WHAT YOU WILL DO =>
Report how many lines of the records below include the word "secu". Give nothing but the number.

*** Opening of RECORDS SUPPLIED ***

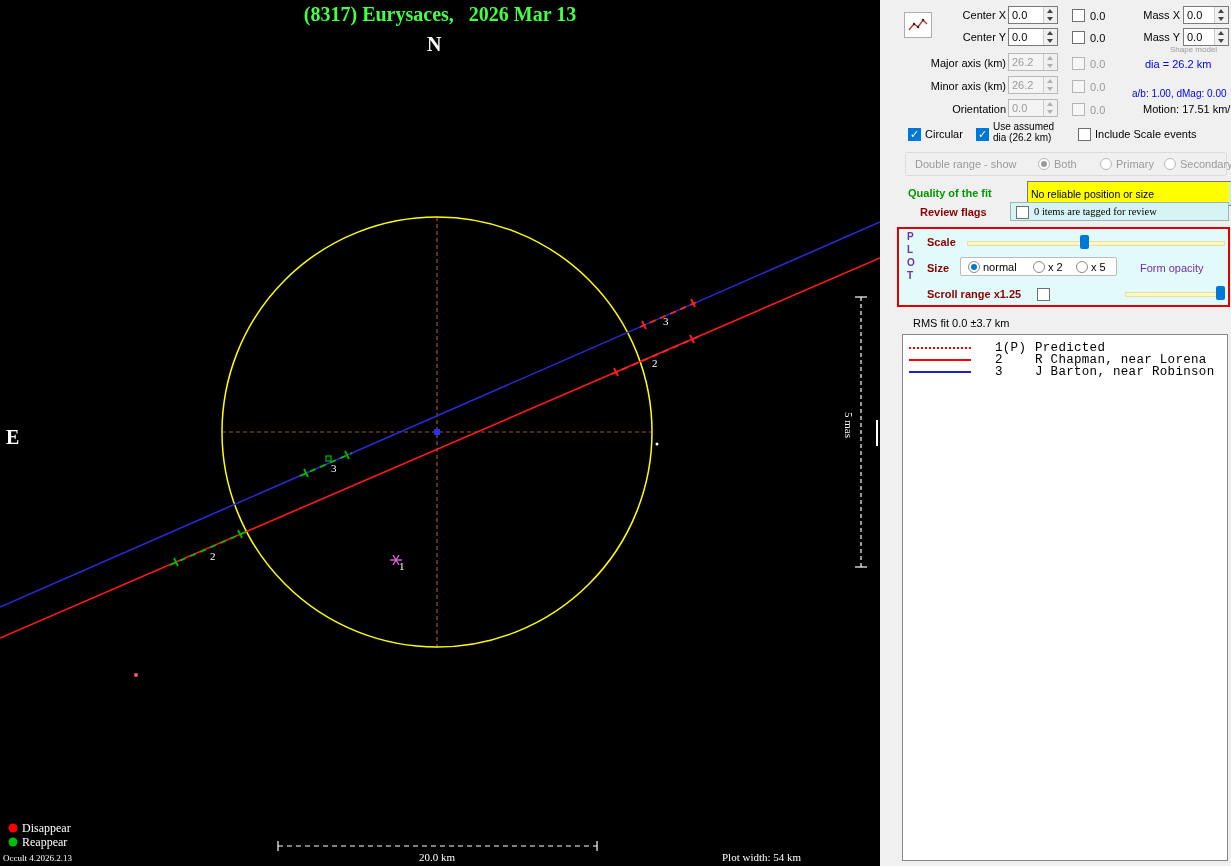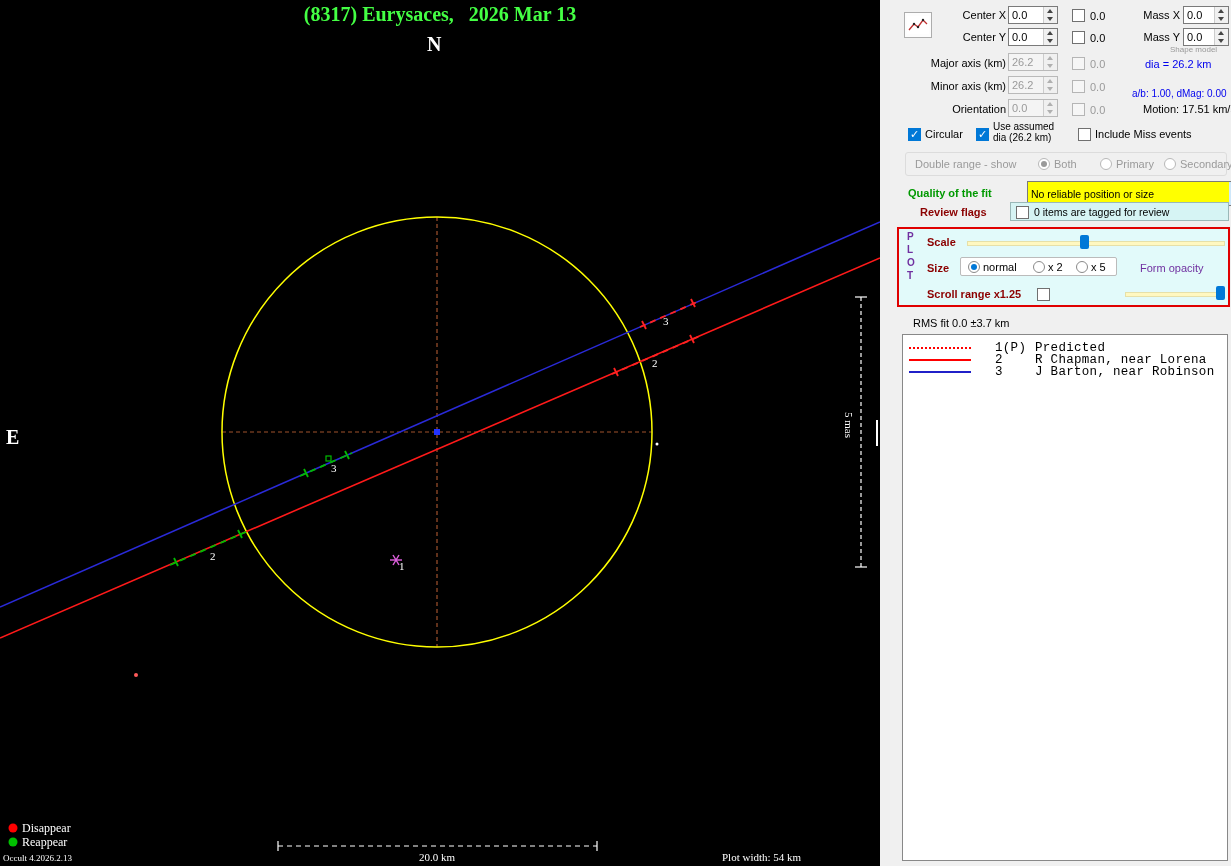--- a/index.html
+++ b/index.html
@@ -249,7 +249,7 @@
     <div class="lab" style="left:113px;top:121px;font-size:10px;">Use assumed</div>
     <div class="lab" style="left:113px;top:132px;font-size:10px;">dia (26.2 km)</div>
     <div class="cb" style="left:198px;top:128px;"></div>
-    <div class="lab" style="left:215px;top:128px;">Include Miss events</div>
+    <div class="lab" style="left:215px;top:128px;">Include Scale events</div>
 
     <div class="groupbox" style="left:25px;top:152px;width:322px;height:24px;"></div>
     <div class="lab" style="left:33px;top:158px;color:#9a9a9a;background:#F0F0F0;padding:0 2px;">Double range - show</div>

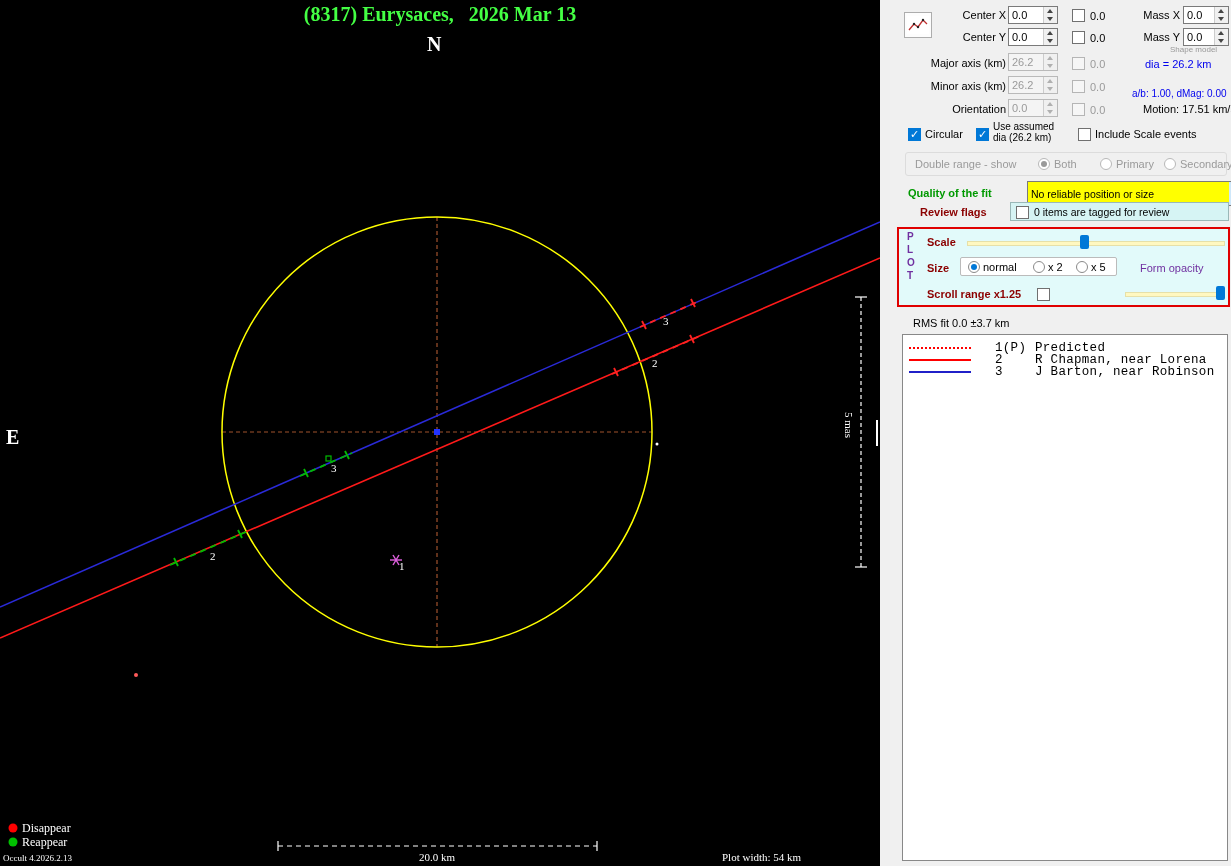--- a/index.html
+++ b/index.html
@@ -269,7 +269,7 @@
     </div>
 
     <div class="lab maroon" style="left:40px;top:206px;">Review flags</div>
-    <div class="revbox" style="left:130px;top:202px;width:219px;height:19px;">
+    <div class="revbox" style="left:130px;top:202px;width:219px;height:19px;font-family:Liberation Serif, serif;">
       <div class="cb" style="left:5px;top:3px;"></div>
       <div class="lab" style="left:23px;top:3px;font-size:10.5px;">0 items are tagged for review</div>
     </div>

*** Close of RECORDS SUPPLIED ***
*** Opening of RECORDS SUPPLIED ***

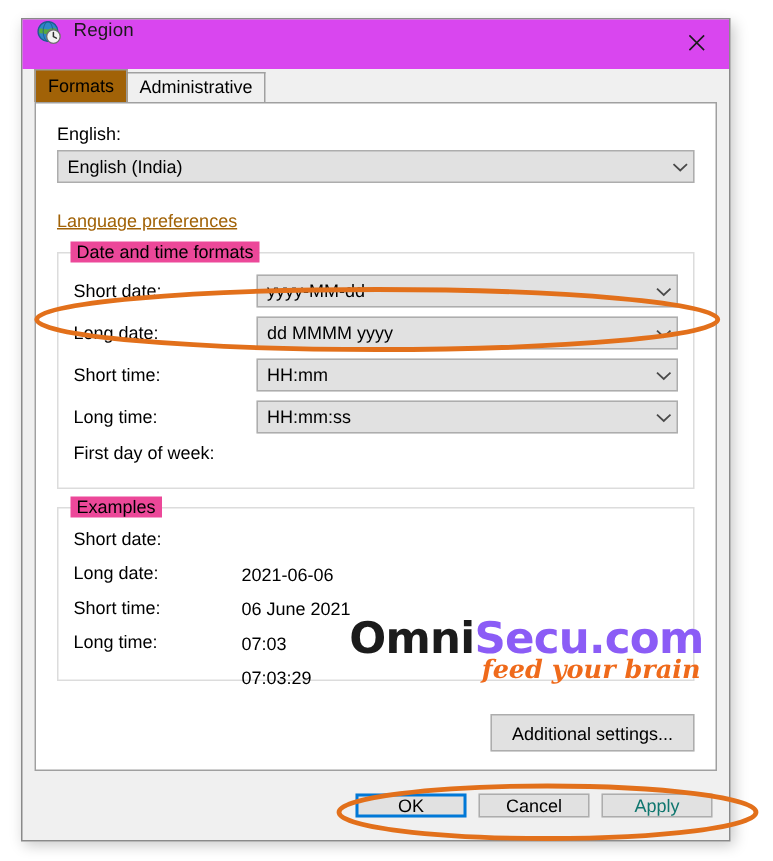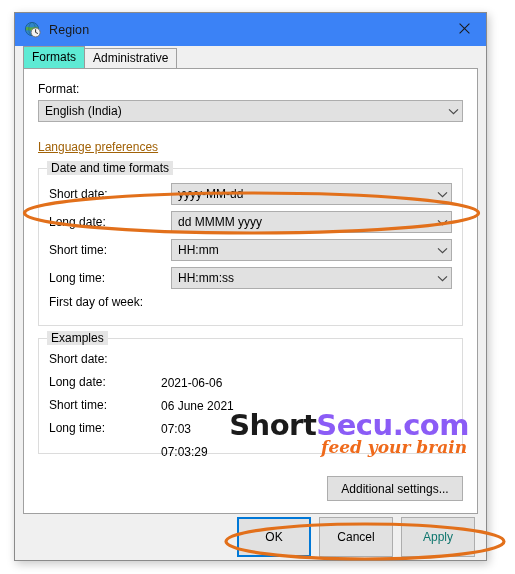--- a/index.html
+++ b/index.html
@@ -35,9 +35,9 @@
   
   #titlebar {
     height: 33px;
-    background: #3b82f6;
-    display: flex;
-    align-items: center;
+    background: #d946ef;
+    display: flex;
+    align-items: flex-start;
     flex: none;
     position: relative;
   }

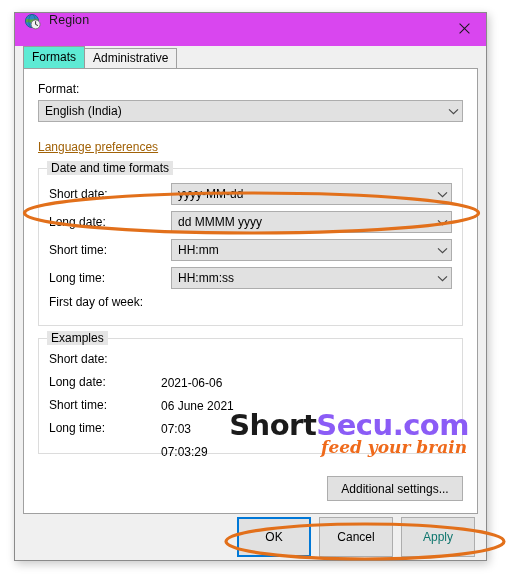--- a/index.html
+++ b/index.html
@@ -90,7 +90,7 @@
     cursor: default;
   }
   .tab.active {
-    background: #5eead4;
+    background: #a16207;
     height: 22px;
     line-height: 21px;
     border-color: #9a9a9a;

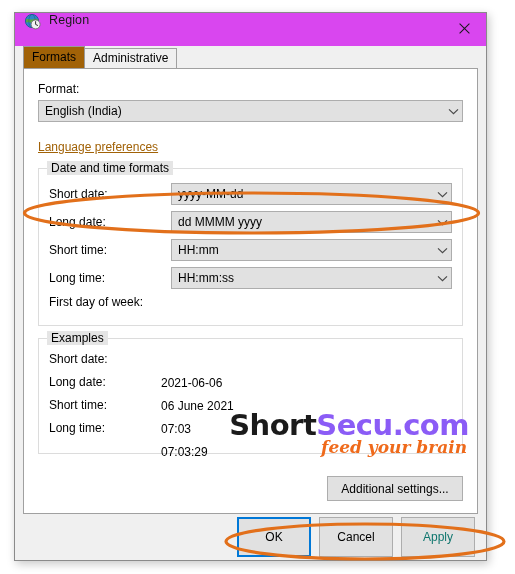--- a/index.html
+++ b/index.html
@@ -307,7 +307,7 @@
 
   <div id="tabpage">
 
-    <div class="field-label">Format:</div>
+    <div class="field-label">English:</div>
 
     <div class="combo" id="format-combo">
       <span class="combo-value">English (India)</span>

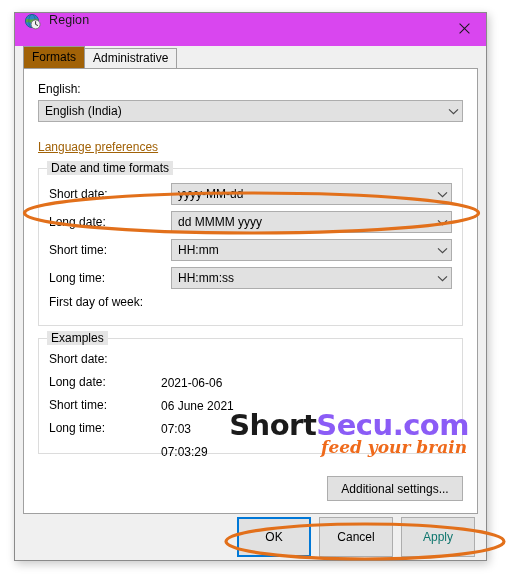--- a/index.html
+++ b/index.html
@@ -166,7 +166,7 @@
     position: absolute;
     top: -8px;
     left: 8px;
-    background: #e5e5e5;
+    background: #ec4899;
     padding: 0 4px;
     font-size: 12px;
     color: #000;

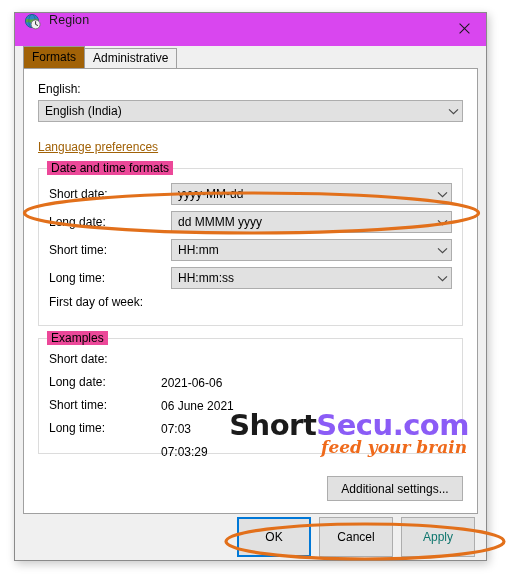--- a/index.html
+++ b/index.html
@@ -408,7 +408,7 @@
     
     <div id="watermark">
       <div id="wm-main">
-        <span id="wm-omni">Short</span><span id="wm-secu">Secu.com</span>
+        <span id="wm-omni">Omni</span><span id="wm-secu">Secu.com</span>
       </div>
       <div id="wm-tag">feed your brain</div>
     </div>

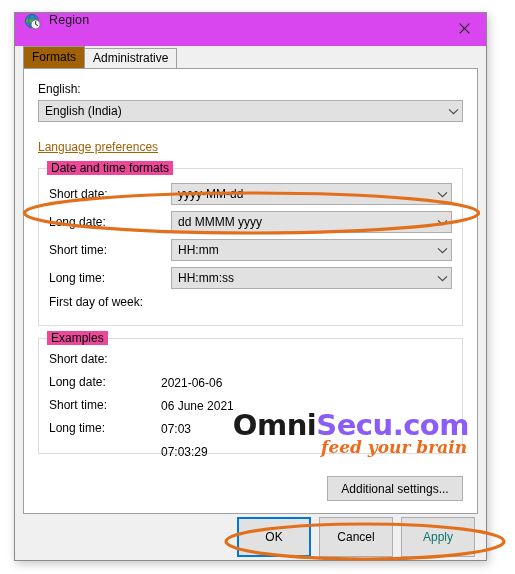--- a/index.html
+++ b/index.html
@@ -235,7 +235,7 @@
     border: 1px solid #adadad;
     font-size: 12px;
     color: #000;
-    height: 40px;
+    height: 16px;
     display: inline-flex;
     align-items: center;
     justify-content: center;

*** Close of RECORDS SUPPLIED ***

RESPONSE AREA =>
2